**Assignment:** Find the line with "DETALLE GRINCH: 1 for 450.00 -> none" in the records below. Copy it and every line after it, up to and including the line with "total: 9739.12 -> 10933.04".

**Material supplied:**
****
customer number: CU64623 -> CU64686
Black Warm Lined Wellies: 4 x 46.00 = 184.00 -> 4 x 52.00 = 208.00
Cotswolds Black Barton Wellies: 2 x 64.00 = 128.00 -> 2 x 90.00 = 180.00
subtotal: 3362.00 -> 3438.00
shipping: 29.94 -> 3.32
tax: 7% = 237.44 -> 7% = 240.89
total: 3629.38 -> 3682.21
****
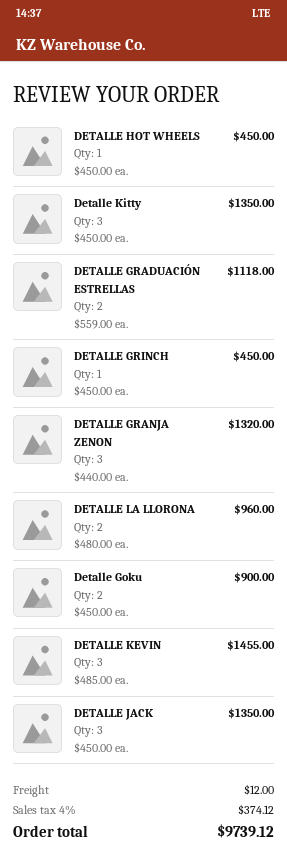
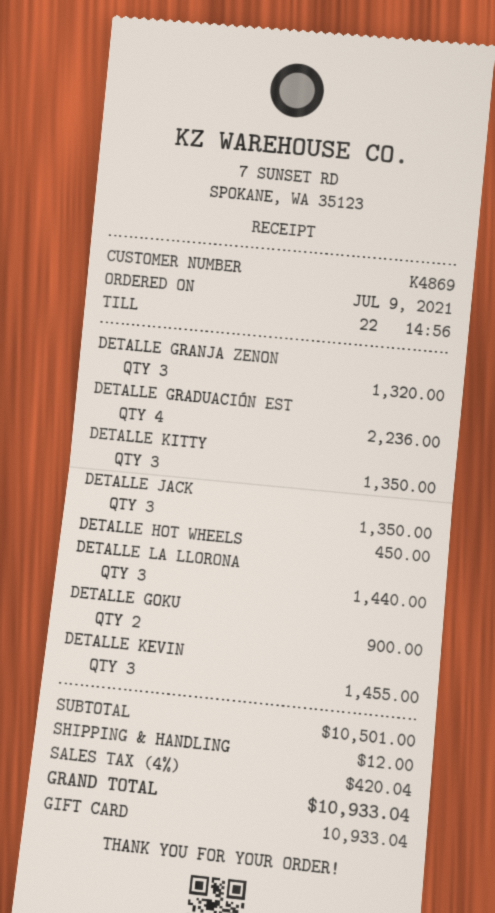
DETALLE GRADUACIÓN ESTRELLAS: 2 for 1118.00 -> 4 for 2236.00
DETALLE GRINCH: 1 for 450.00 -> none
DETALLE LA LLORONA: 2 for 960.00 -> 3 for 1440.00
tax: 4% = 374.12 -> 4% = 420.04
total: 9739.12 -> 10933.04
****
**Solution to this task:**
DETALLE GRINCH: 1 for 450.00 -> none
DETALLE LA LLORONA: 2 for 960.00 -> 3 for 1440.00
tax: 4% = 374.12 -> 4% = 420.04
total: 9739.12 -> 10933.04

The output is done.